The campus community benefits from the integration of talented alternative educators who can work in the organization due to new remote and flexible work options.
● Campus culture that depends on the interaction density between students, faculty and staff can be challenging to replicate the dynamic power of residential higher education.
- With existing strong campus networks and relationships, alternative educators cannot be influenced by the ability to apply institutional leadership when working hybrid / remote.

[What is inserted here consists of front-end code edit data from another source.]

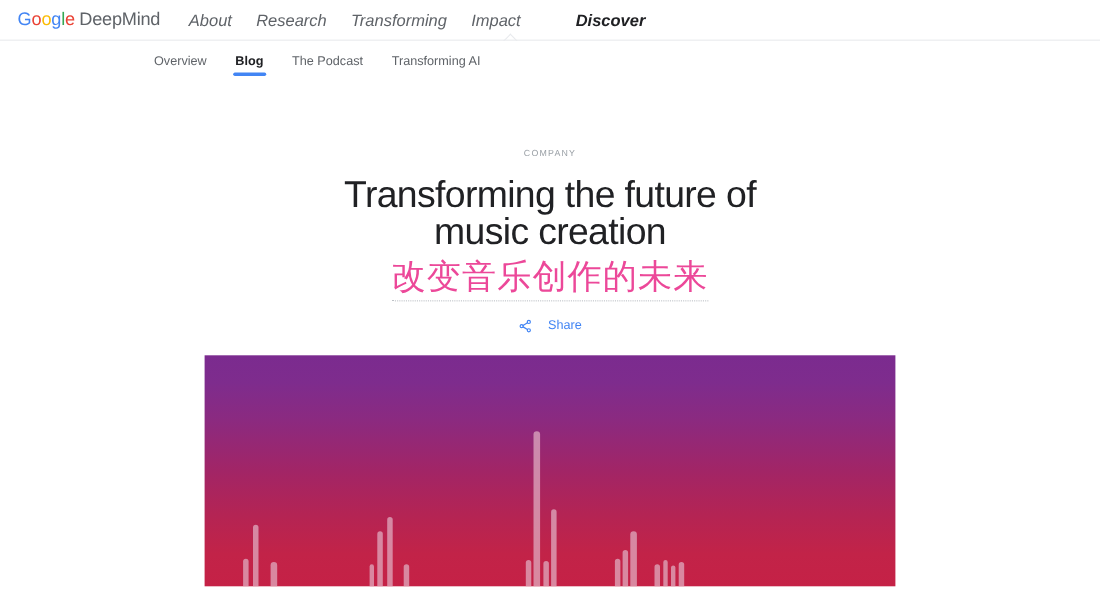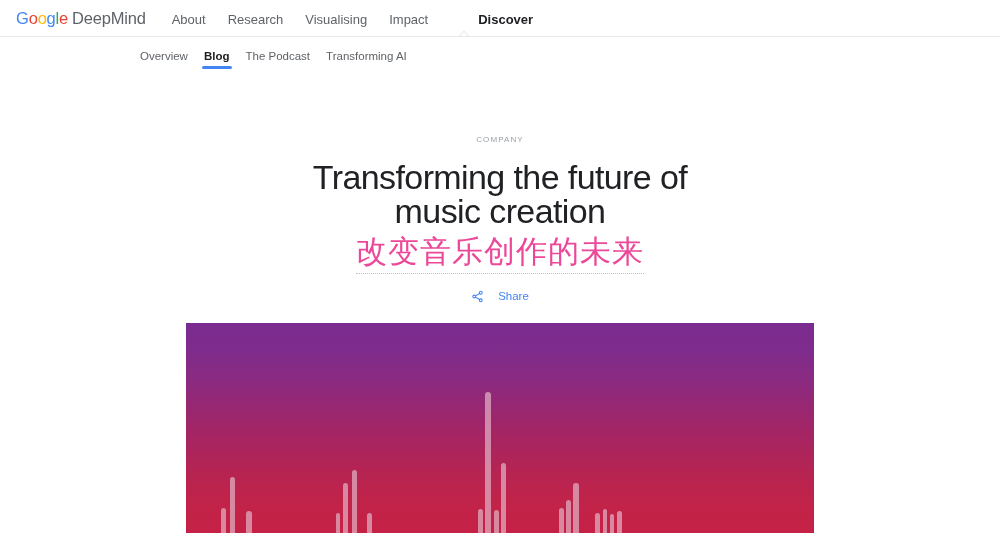"About" .mainnav { font-size: 13px -> 15px; font-style: none -> italic }
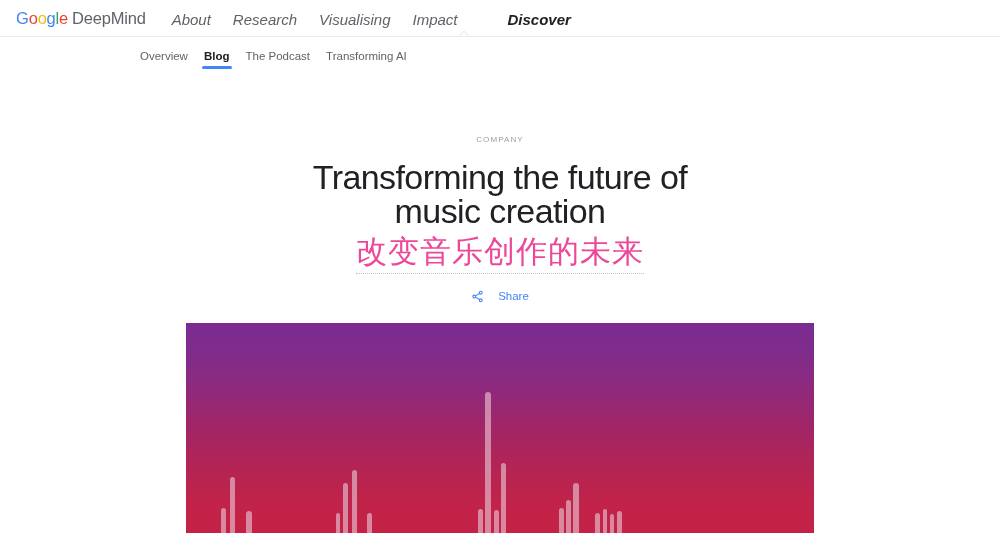"Visualising" span.navitem { text: Visualising -> Transforming }
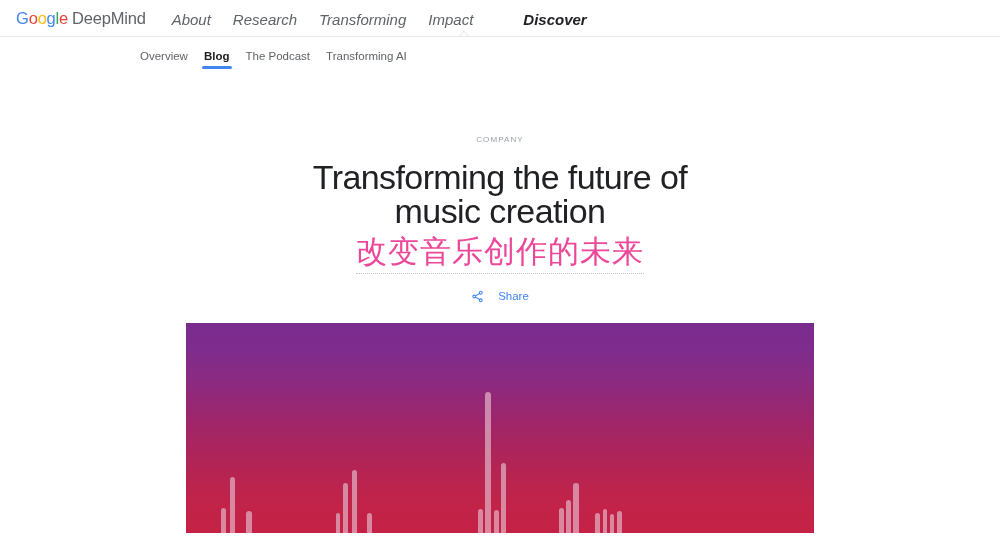"Overview" .subnav { gap: 16px -> 26px }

- In institutions whose influence depends on relationships and absolute knowledge, completely distant and hybrid non-faculty academics may find it challenging to form alliances and create influence.
Disciplinary / professional contribution
- With less emphasis on “seat time” in a new more flexible work culture, alternative educators may be able to free up time to contribute to the discipline / profession.
- The disciplinary / professional contribution of remote / hybrid alt-acs may be less visible and valuable to the organization.
Long-term career growth
- Distance / hybrid career opportunities may enable long-term flexibility and growth opportunities for alternative educators.
- Alternative academics who are either completely remote or hybrid may have little chance of taking on a leadership role on campus if academic leaders return to a predominantly personal manner.